(Items listed in a dataset)
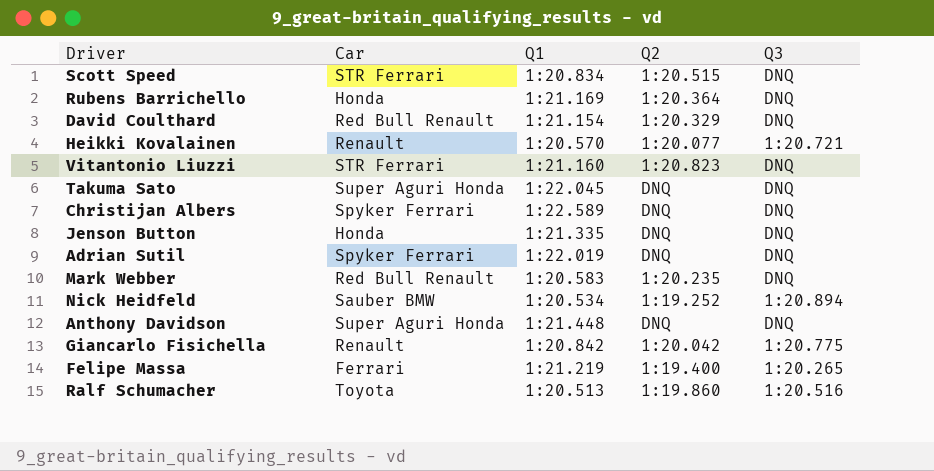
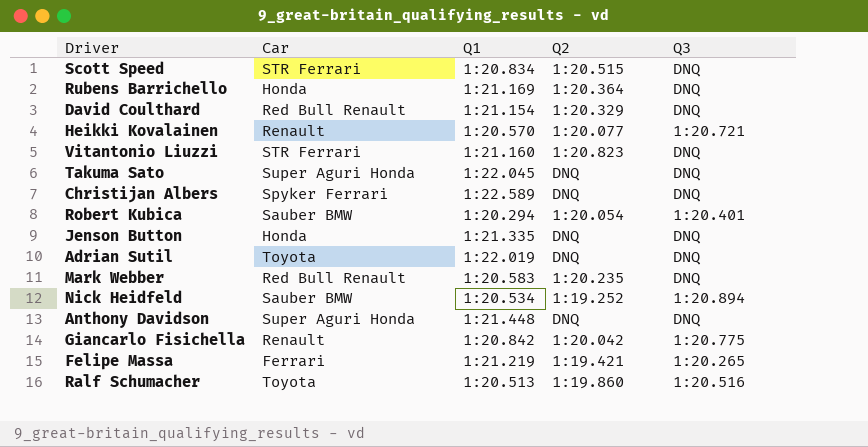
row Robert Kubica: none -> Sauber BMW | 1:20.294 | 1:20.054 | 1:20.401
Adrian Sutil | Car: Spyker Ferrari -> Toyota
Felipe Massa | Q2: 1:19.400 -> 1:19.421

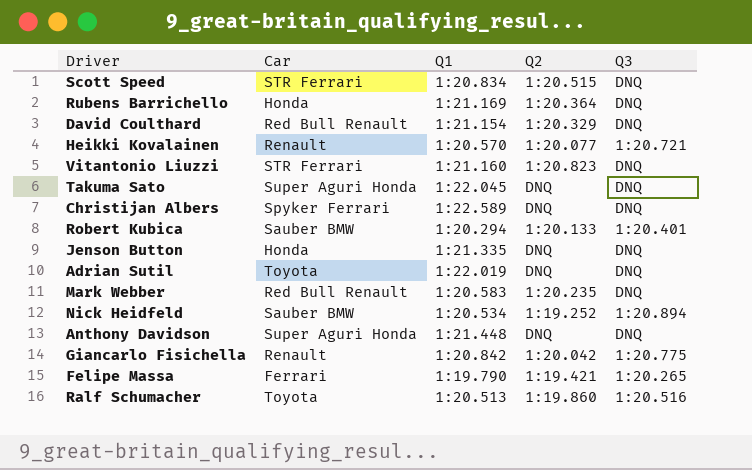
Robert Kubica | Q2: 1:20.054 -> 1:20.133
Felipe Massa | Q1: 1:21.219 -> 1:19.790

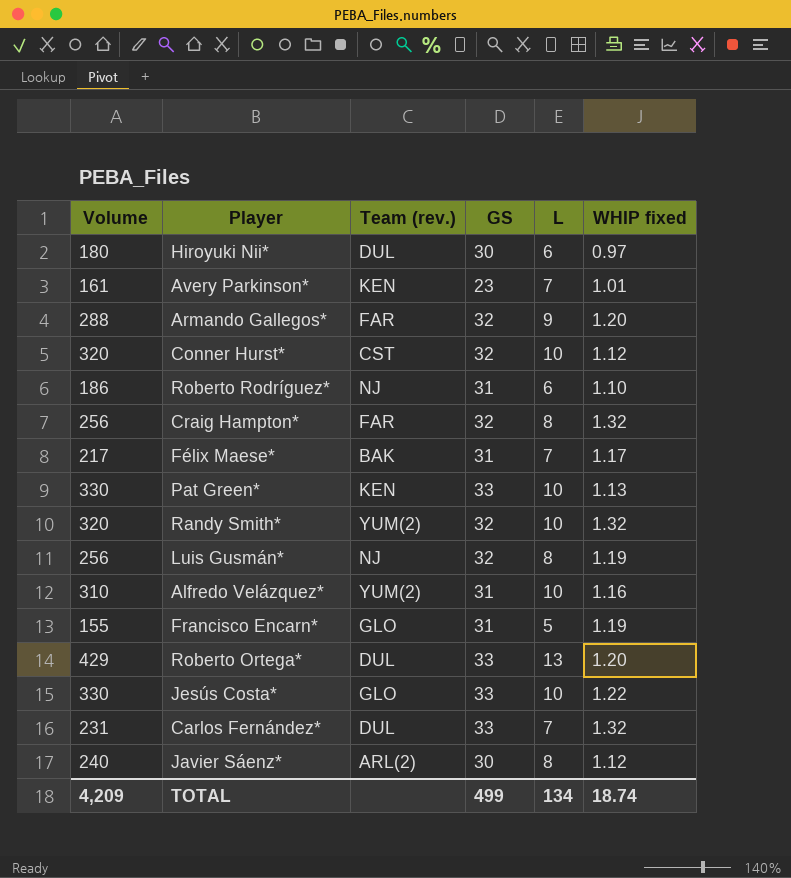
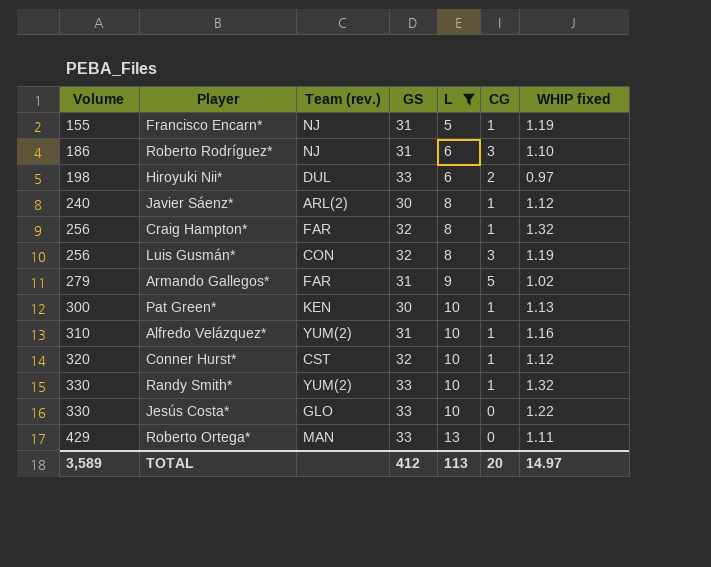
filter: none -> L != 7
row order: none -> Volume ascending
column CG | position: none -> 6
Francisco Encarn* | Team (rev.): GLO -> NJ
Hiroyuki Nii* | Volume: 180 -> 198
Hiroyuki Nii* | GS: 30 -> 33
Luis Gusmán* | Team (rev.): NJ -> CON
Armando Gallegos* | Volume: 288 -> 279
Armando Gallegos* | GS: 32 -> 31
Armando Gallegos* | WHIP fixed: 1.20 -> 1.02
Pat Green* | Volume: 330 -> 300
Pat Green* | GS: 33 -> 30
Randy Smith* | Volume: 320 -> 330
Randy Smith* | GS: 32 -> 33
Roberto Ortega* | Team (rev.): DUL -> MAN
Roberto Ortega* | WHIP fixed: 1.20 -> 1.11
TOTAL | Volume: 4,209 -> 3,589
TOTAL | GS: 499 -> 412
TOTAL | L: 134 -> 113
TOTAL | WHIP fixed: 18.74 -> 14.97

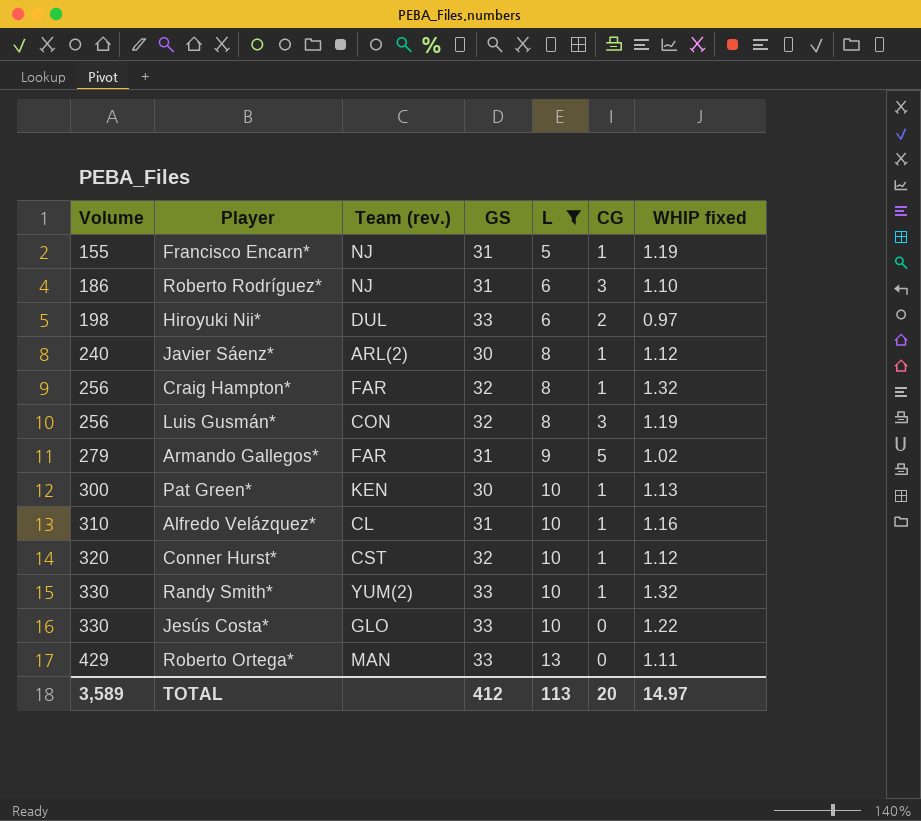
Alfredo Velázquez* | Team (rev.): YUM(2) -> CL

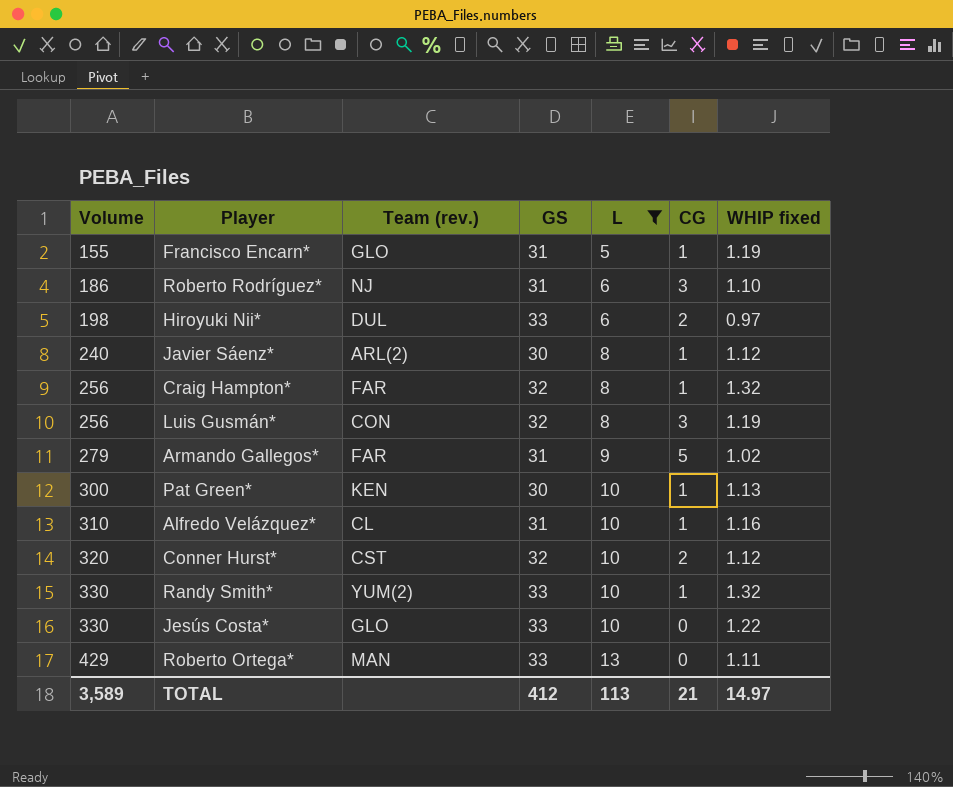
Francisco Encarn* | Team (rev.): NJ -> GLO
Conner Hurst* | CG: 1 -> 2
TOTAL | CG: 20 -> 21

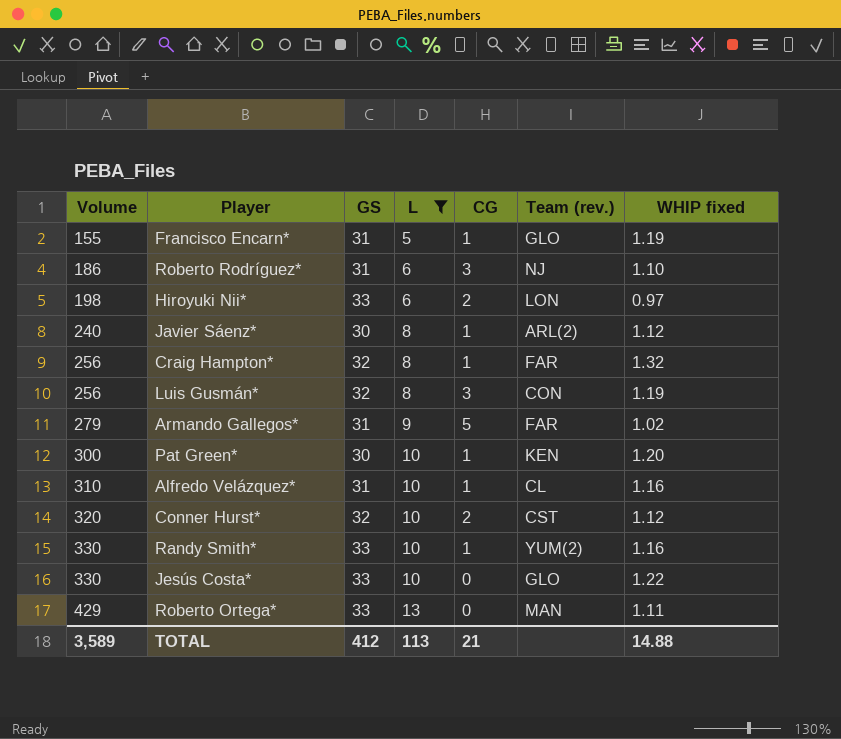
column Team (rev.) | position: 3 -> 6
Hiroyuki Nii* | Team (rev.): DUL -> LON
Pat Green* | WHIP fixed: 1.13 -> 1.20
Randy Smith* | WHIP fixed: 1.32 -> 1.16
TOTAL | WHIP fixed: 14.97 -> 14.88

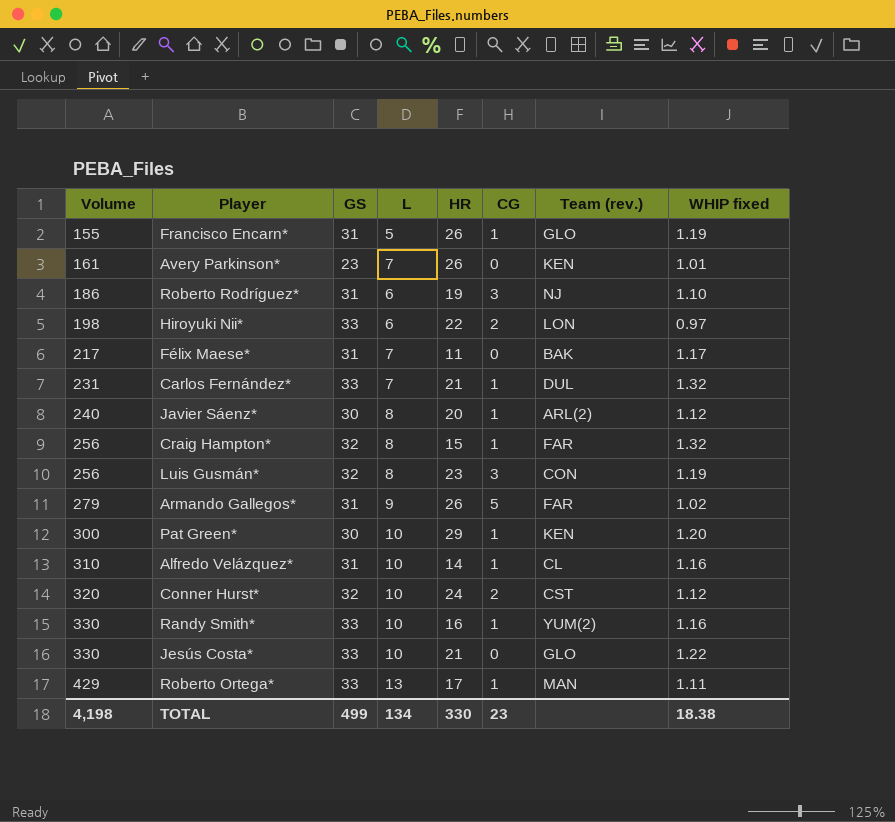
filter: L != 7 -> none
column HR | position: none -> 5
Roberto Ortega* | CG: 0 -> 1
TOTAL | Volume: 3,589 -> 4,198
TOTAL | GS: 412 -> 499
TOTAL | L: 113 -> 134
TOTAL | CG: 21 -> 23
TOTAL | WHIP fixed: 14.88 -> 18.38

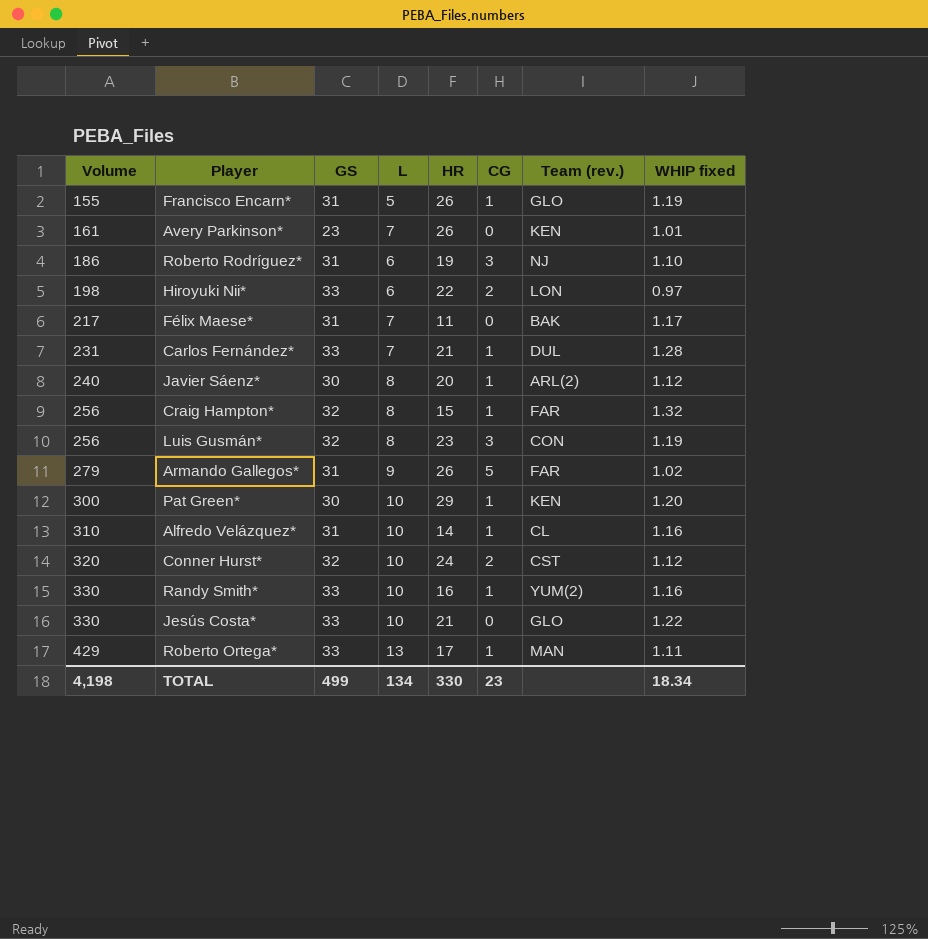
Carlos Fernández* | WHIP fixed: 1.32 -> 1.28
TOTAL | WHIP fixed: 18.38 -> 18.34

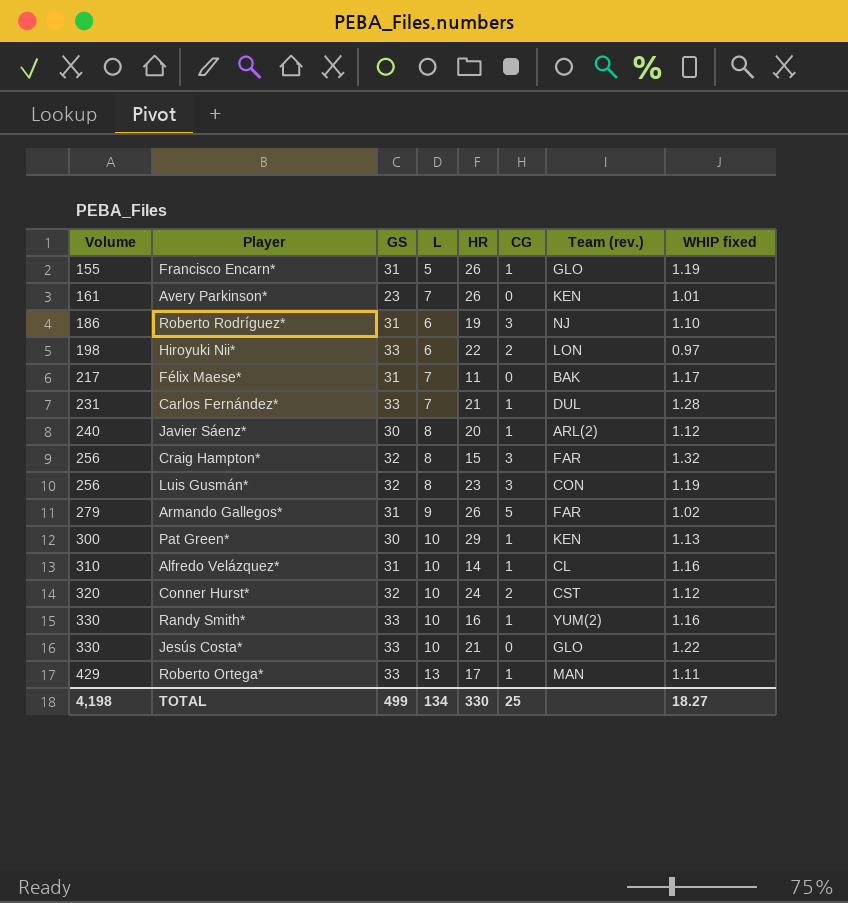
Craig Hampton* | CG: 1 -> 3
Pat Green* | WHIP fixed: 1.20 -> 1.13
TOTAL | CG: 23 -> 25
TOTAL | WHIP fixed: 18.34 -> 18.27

[Your goal]
Although the records above contain pictures, the copy should not; retype exactly the lines from the one containing "Hiroyuki Nii* | Volume: 180 -> 198" through the one containing "TOTAL | WHIP fixed: 18.38 -> 18.34".

[Expected answer]
Hiroyuki Nii* | Volume: 180 -> 198
Hiroyuki Nii* | GS: 30 -> 33
Luis Gusmán* | Team (rev.): NJ -> CON
Armando Gallegos* | Volume: 288 -> 279
Armando Gallegos* | GS: 32 -> 31
Armando Gallegos* | WHIP fixed: 1.20 -> 1.02
Pat Green* | Volume: 330 -> 300
Pat Green* | GS: 33 -> 30
Randy Smith* | Volume: 320 -> 330
Randy Smith* | GS: 32 -> 33
Roberto Ortega* | Team (rev.): DUL -> MAN
Roberto Ortega* | WHIP fixed: 1.20 -> 1.11
TOTAL | Volume: 4,209 -> 3,589
TOTAL | GS: 499 -> 412
TOTAL | L: 134 -> 113
TOTAL | WHIP fixed: 18.74 -> 14.97

Alfredo Velázquez* | Team (rev.): YUM(2) -> CL

Francisco Encarn* | Team (rev.): NJ -> GLO
Conner Hurst* | CG: 1 -> 2
TOTAL | CG: 20 -> 21

column Team (rev.) | position: 3 -> 6
Hiroyuki Nii* | Team (rev.): DUL -> LON
Pat Green* | WHIP fixed: 1.13 -> 1.20
Randy Smith* | WHIP fixed: 1.32 -> 1.16
TOTAL | WHIP fixed: 14.97 -> 14.88

filter: L != 7 -> none
column HR | position: none -> 5
Roberto Ortega* | CG: 0 -> 1
TOTAL | Volume: 3,589 -> 4,198
TOTAL | GS: 412 -> 499
TOTAL | L: 113 -> 134
TOTAL | CG: 21 -> 23
TOTAL | WHIP fixed: 14.88 -> 18.38

Carlos Fernández* | WHIP fixed: 1.32 -> 1.28
TOTAL | WHIP fixed: 18.38 -> 18.34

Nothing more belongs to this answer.